You know, if you, if you and also surgeons [00:29:00] managing these injuries is gonna read the paper. If you are a patient with HIV or a surgeon managing h. Patient with HIV you know, you test their viral load, which shows how well the virus is being controlled. You test the CD4 count to see how their immune response is.

If they're on, if they're not on therapy, start them on therapy. If they're not on, if they are on therapy, just continue with therapy. Yeah. And then just treat them in a similar way to HIV negative patients. And just be aware of, of the risks moving forward. I think that's probably, yeah. Sort of an overall summary of the two papers.

Yeah. And then, and then moving forward as a group we're doing lots and lots of work in and around trauma. So we've, we've got a, large amount of funding from NIHR to establish a global injury group with, which is an NIHR Global Health Group. So the first global health group in orthopaedic trauma, which Maritz and Sithomobo are the lead investigators for and that's [00:30:00] looking at trauma across Tanzania, Malawi and South Africa.

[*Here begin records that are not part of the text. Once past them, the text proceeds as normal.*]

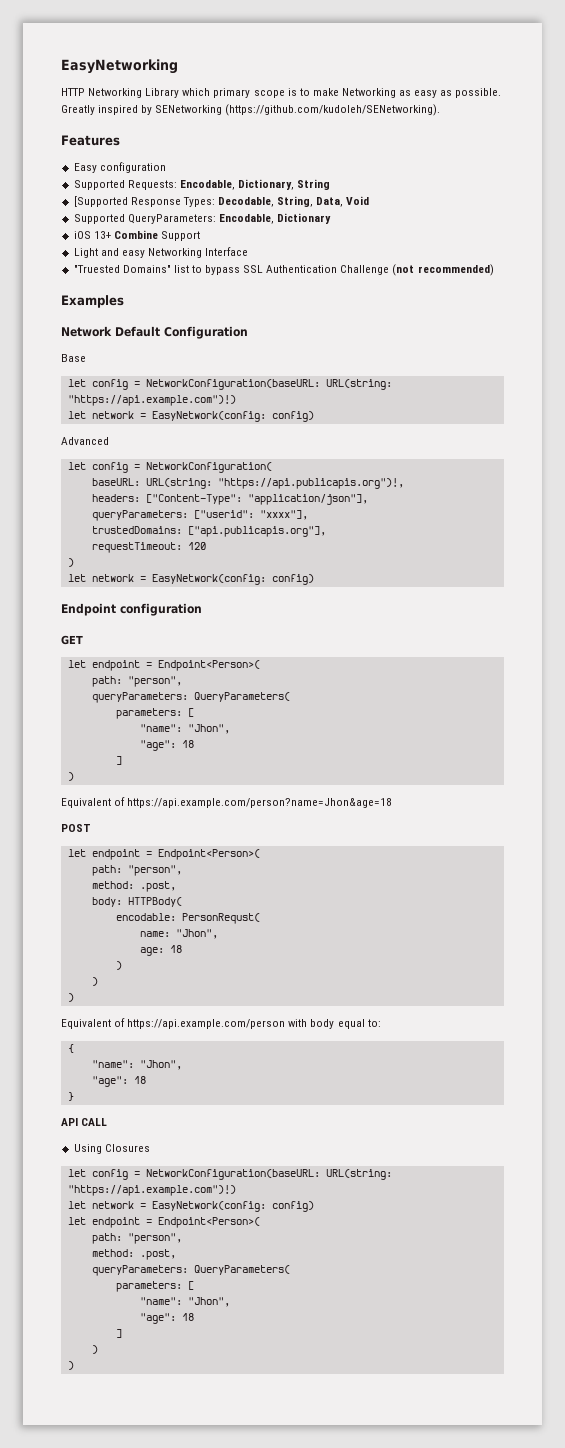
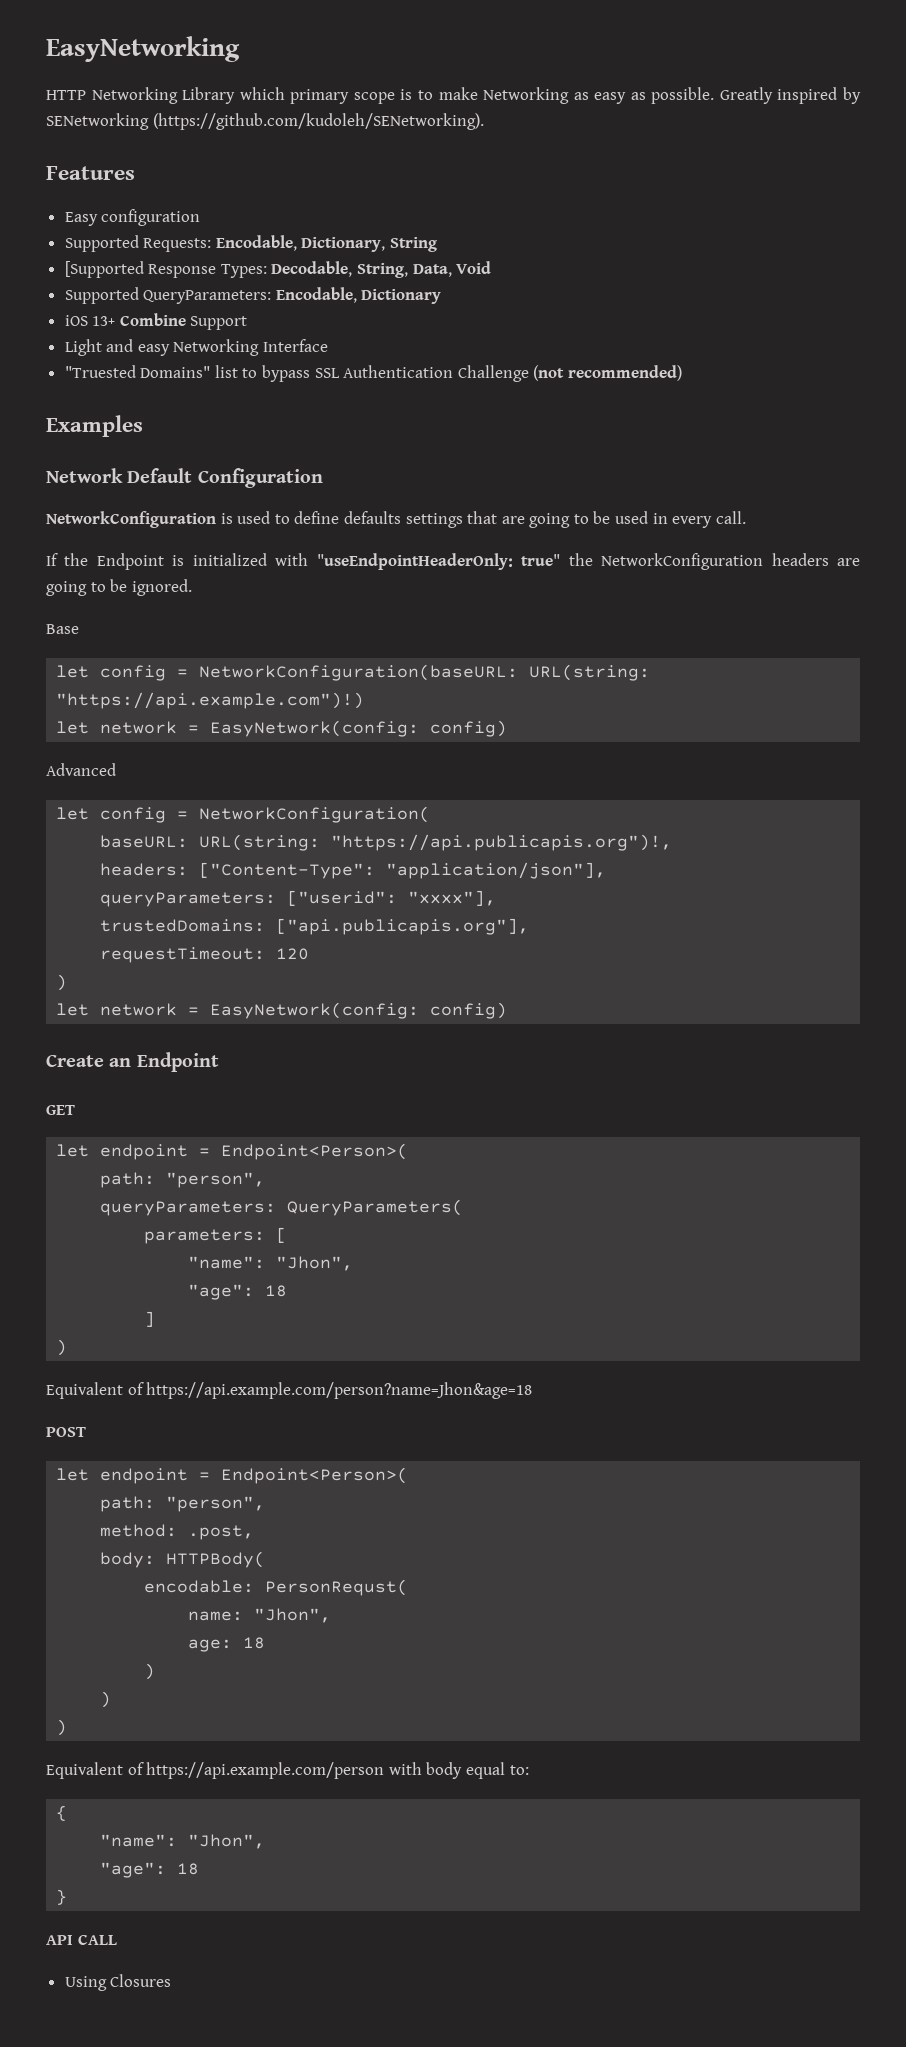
(248, 332) none -> [46,511,746,528] [46,553,861,570] [46,579,192,596] // NetworkConfiguration is used to define defaults settings that are going to be used in every call. // If the Endpoint is initialized with "useEndpointHeaderOnly: true" the NetworkConfiguration headers are going to be ignored.
[61,603,202,616] Endpoint configuration -> [46,1052,219,1072] Create an Endpoint
[67,1169,392,1180] [67,1185,236,1196] [67,1201,314,1212] [67,1217,260,1228] [91,1233,182,1244] [91,1249,176,1260] [91,1265,290,1276] [115,1281,194,1292] [139,1297,230,1307] [139,1313,194,1324] [115,1329,122,1338] [91,1345,98,1354] [67,1361,74,1370] // let config = NetworkConfiguration(baseURL: URL(string: "https://api.example.com")!) // let network = EasyNetwork(config: config) // let endpoint = Endpoint<Person>( // path: "person", // method: .post, // queryParameters: QueryParameters( // parameters: [ // "name": "Jhon", // "age": 18 // ] // ) // ) -> (172, 1980) none

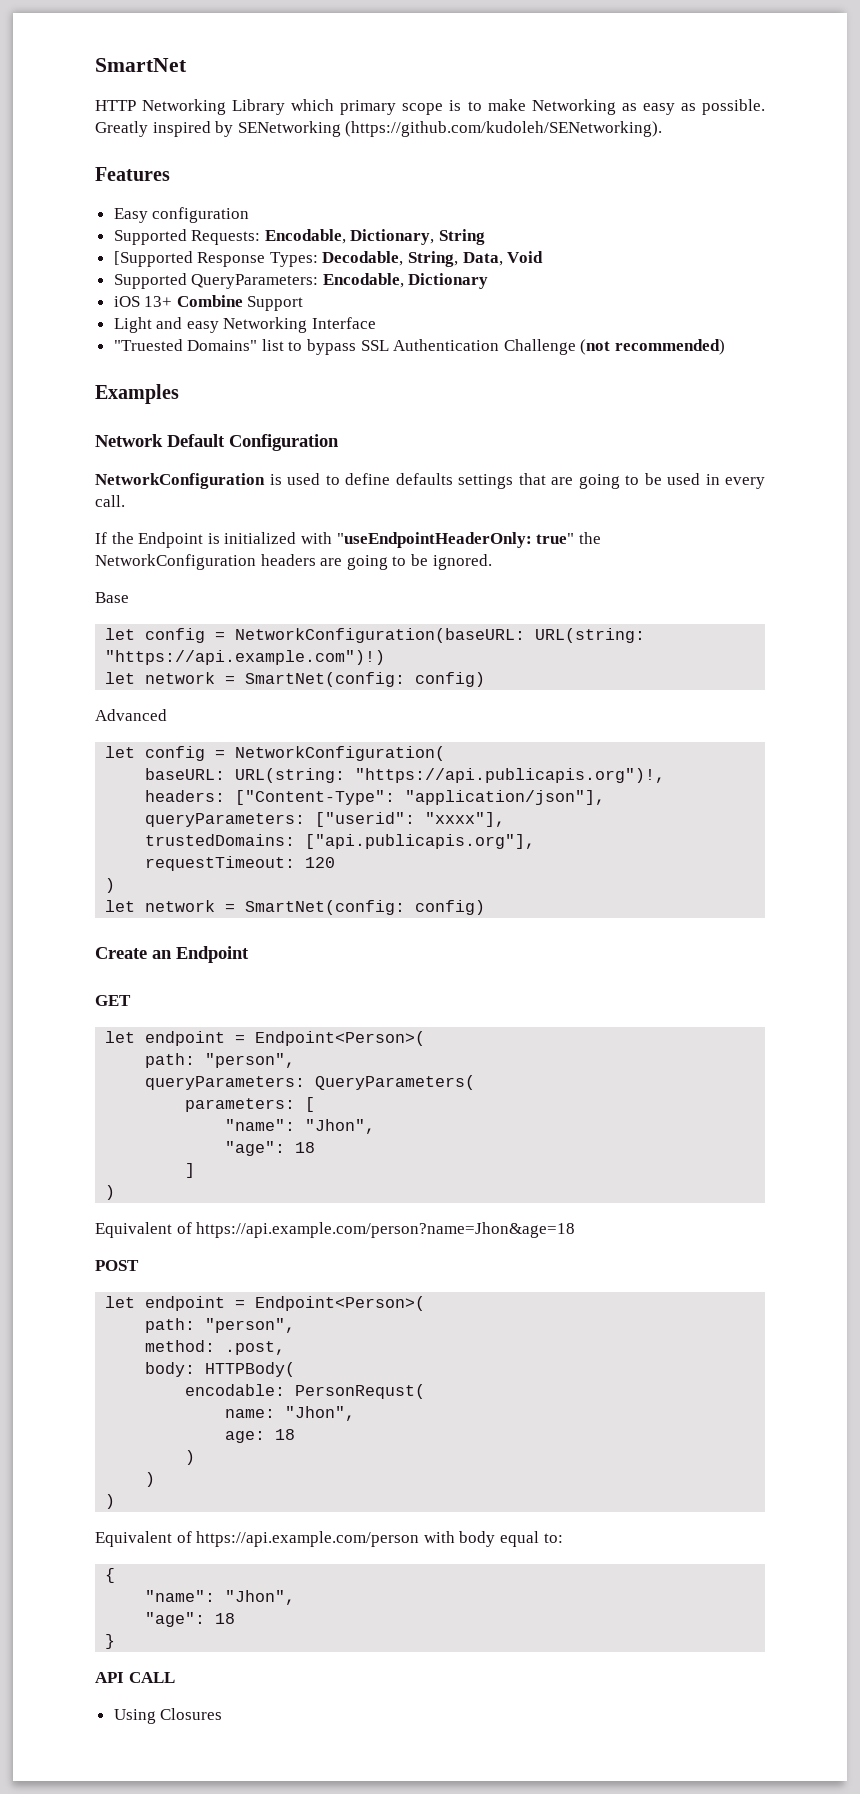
[46,36,240,62] EasyNetworking -> [95,58,187,72] SmartNet
[210,720,420,737] EasyNetwork(config: -> [245,672,406,687] SmartNet(config:
[210,1002,420,1019] EasyNetwork(config: -> [245,900,406,915] SmartNet(config:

Mm-hmm. Focusing on the burden of injury healthcare resources. How patients have managed their outcomes and looking at introducing feasibility trials. So we think about sort of the way forward with regards to trauma itself over the coming years. It's very exciting with the establishment in the global injury group.

So anyone can get in touch with, with with us about that. You can contact me, Sithomobo or Maritz and with regards to HIV, you know. There's been a lot of work in and around union. I think union question has probably been answered. There's lots of work around elective surgery, particularly on hip replacements, and I think, you know, again, you can manage HIV positive patients the same as HIV negative with regards to infection, the probably is an unanswered question there.

The problem with, to answer it. You're gonna need a lot of patience. Yeah, I totally agree. I totally agree. And you're gonna need a lot of money. Yeah, absolutely. Well, that's a really nice nice time place to wrap it [00:31:00] up, but, you know, congratulations to all three of you and, and the whole team, I mean.

What an amazing collaboration actually, the, the, the, the way that you're moving it forward as well with the NIHR Global Injury Group. And I think that's just such a positive thing and I think there's so much we can learn from that and actually so much positivity that can come out of it. And, and congratulations on two, two great studies that were published in the Journal and it was so nice to have you all with us.

And to our listeners, we do hope you've enjoyed joining us and we encourage you to share your thoughts and comments alike through our social media platforms. Feel free to post about anything we've discussed here today. And thanks again for joining us. Everyone. Take care.